Figli maltrattati, vanno a giudizio la mamma e il suo compagno

Per la Procura l’uomo avrebbe colpito uno dei due ragazzini con una bottiglia e con un appendiabiti Secondo l’accusa la donna di 43 anni non sarebbe mai intervenuta per tutelare i due minorenni
TERAMO. I due figli, all’epoca dei fatti entrambi minorenni, accusano lei e il suo compagno di maltrattamenti. A processo sono finiti una donna teramana di 43 anni e il suo compagno di 40.
Una vicenda complessa come lo sono tutte quelle che coinvolgono minori. La donna e il suo compagno hanno sempre respinto le accuse. Alla donna, nel frattempo, è stata revocata la responsabilità genitoriale e i figli, di cui uno nel frattempo diventato maggiorenne, vivono con il padre.
In aula, con l’istruttoria dibattimentale ormai arrivata alla battute finali, sono stati sentiti decine di testi.
Secondo l’accusa della Procura i fatti si sarebbero verificati nei periodi in cui i due ragazzini trascorrevano del tempo con la madre (dopo la separazione dei genitori c’era stato l’affidamento congiunto con la collocazione nell’abitazione del padre con la facoltà della madre di vederli in qualsiasi momento).

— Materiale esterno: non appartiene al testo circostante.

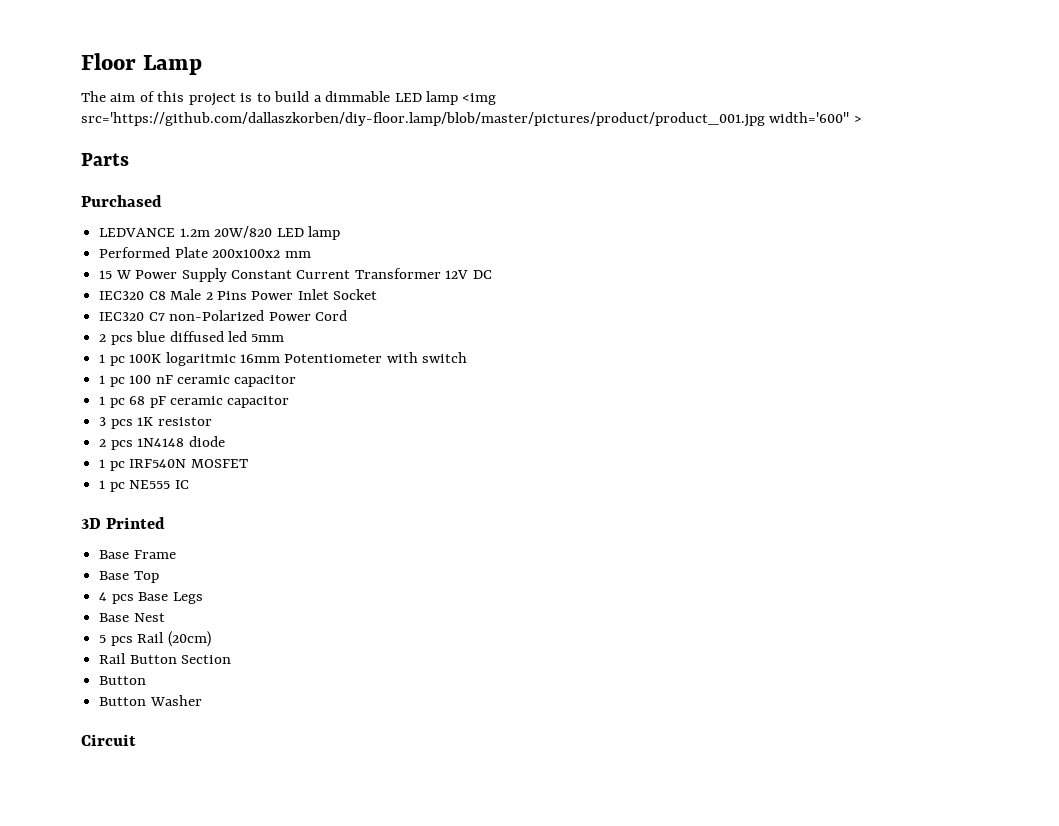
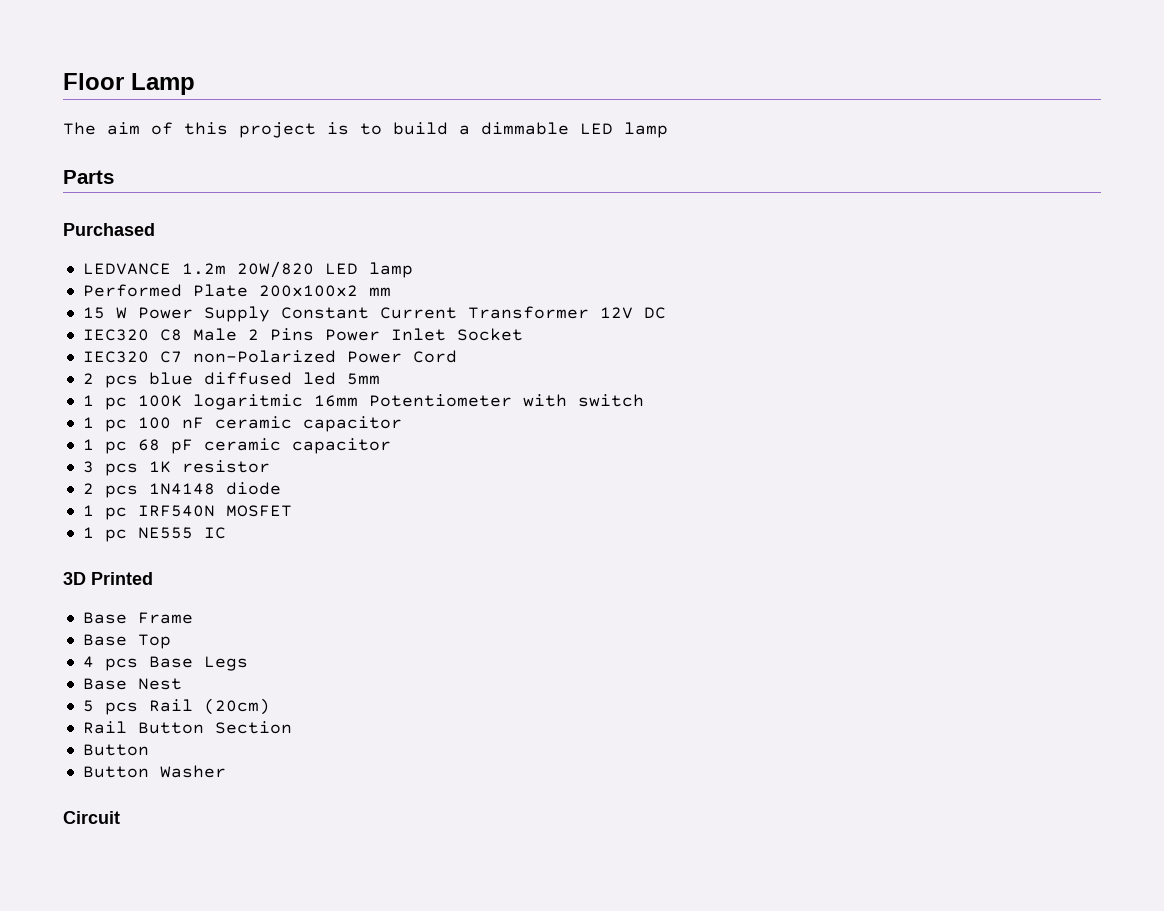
[462,93,497,105] [81,112,862,127] <img src='https://github.com/dallaszkorben/diy-floor.lamp/blob/master/pictures/product/product_001.jpg width='600'' > -> (668, 130) none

Secondo l’accusa della Procura, così si legge nella richiesta di rinvio a giudizio, «l’uomo dopo aver fatto i propri bisogni in bagno prendeva la carta igienica e l’avvicinava in modo sprezzante al naso del bambino; un altro giorno sferrava un colpo sulla schiena del ragazzino con una bottiglia, mentre in un’altra occasione ancora lo rincorreva in bagno e lo colpiva con un appendiabiti».
Sempre secondo l’accusa in un altro episodio avrebbe spintonato uno dei ragazzi fuori dall’abitazione «con una violenza tale da strappargli la manica della felpa» si legge a questo proposito nella richiesta di rinvio a giudizio.
La mamma è accusata di concorso in maltrattamenti perché, si legge nella richiesta di rinvio a giudizio, «omettendo qualunque tipo d’intervento tutela dei minori in occasione delle condotte maltrattanti poste in essere dal compagno concorreva al delitto».
I due imputati sono assistiti dall’avvocato Tommaso Navarra, la parte civile è rappresentata dall’avvocato Eleonora Lauletta. Il processo è in corso davanti al giudice Claudia Di Valerio. (d.p.)